Par Mathieu Beaufrère.
Il y a dans la vie ces parcours qui semblent tout tracés et que rien ne peut arrêter. Celui de la chanteuse espagnole, d’origine équato-guinéenne en fait parti. Née dans la pauvreté, entre deux révolutions, à la croisée de la culture africaine, du flamenco et du Jazz, Concha Buika impose aujourd’hui tout son talent.
En 1972, le dictateur  Francisco Macias Nguema se proclame président à vie, premier ministre, ministre de la justice et des Finances de la Guinée équatoriale, ancienne colonie espagnol d’Afrique. De nombreux dissident quittent le pays. Le père de Concha Buika est parmi eux. Mathématicien et écrivain farouchement opposé au régime absolutiste, il s’exile à Palma de Majorque aux îles Baléares. Cette même année, Concha née entourée de ses nombreux frères et soeurs dans le quartier le plus pauvre de Palma, le Barrio Chino. Ici se côtoient tant bien que mal prostituées, toxicomanes et artistiques en tout genre fuyant la répression franquiste. Devant un décor de misère, bien avant que les touristes allemands colonisent les îles Baléares, les plus grands poètes espagnoles, qui se cachent dans les vieux quartiers déshérités, écrivent leurs plus beaux chefs d’oeuvres pour les guitares et les chants gitans.
Après avoir très tôt appris que l’on pouvait survivre n’importe où, Concha Buika quitte sa famille et part chercher du travail à Londres. La fille des quartiers pauvres n’a pas d’argent en poche et ne parle même pas anglais. Du nettoyage des bureaux et des cafés, aux chants de mariages, tout est bon pour gagner sa vie. La future chanteuse obtient un emploi en tant que hôtesse dans un service de téléphone érotique. Le boulot est simple, simuler l’orgasme au téléphone, en chausson et survêtement, s’en jamais quitter des yeux sa série télévisée préférée. Avec ce travail elle se paye sa première guitare et commence à  rêver à l’écoute des disques du guitariste de jazz Pat Metheny. De retour à Palma de Majorque Concha Buika commence à jouer avec de petits groupes locaux et transpose naturellement sa culture africaine avec les rythmes envoûtant du flamenco. Aujourd’hui elle l’affirme : « le flamenco appartient à  quiconque veut le ressentir et le vivre« . Née sous une bonne étoile, la jeune chanteuse se fait remarquer dans les lieux nocturnes de l’île et signe un contrat pour Las Vegas grâce à sa ressemblance, tant vocale que physique, avec la diva Tina Turner !Dotée d’une voix exceptionnelle, durant dix années la chanteuse va se perfectionner auprès des bandes originales de film et du pianiste jacob Sureda, avant de publier son premier album Buika en 2005. Mi Nina Lola, hommage à sa grand mère africaine, le succède très rapidement et est couronné de succès.

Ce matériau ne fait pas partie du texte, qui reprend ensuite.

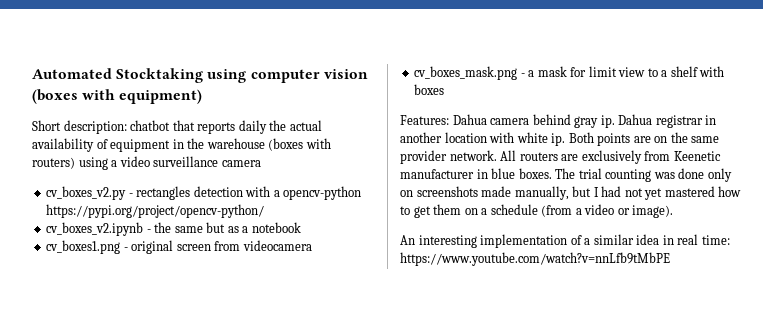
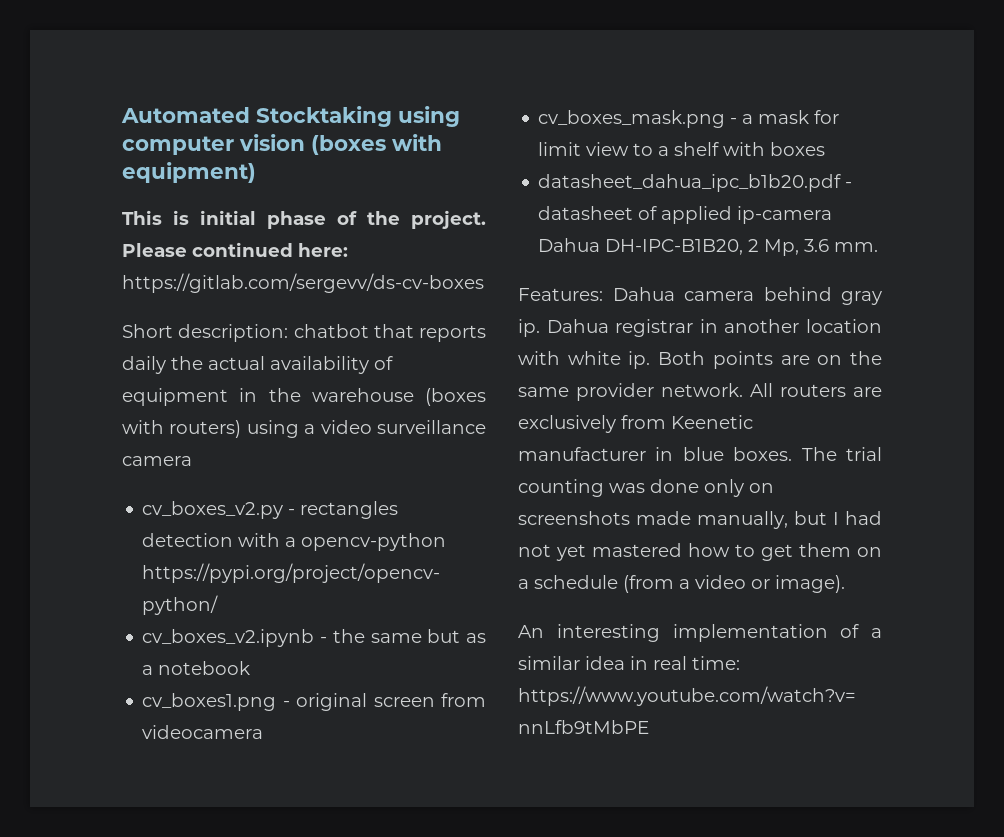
+ This is initial phase of the project. Please continued here: https://gitlab.com/sergevv/ds-cv-boxes
+ datasheet_dahua_ipc_b1b20.pdf - datasheet of applied ip-camera Dahua DH-IPC-B1B20, 2 Mp, 3.6 mm.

Très bien entourée, la voix de Concha Buika est sublimée avec poésie et radicalité. L’album disque d’or en Espagne remporte le Latin Grammy Awards.
Le succès est tonitruant. En 2008, sort Nina de Fuego. La chanson populaire des années 1930 de Concha Piquer et de Charles Aznavour est remise au goût du jour, ainsi que la colpa, musique folklorique espagnol très répandu en Amérique latine. Puis après une tournée mondiale et une réussite éclatante, Concha Buika fait une fois encore sensation avec un hommage au célèbre chanteur mexicain Chavela Vargas et au pianiste cubain Bedo Valdes, enregistré en live à cuba avec le quartet de Chucho Valdes.
Le réalisateur Pedro Almodovar a misé sur la voie envoûtante de Concha Buika pour une sublime reprise de Petite Fleure, de Sydney Bechet, dans son nouveau chef d’oeuvre, La piel que habito. Preuve d’une reconnaissance accrue de la part du monde artistique pour la chanteuse.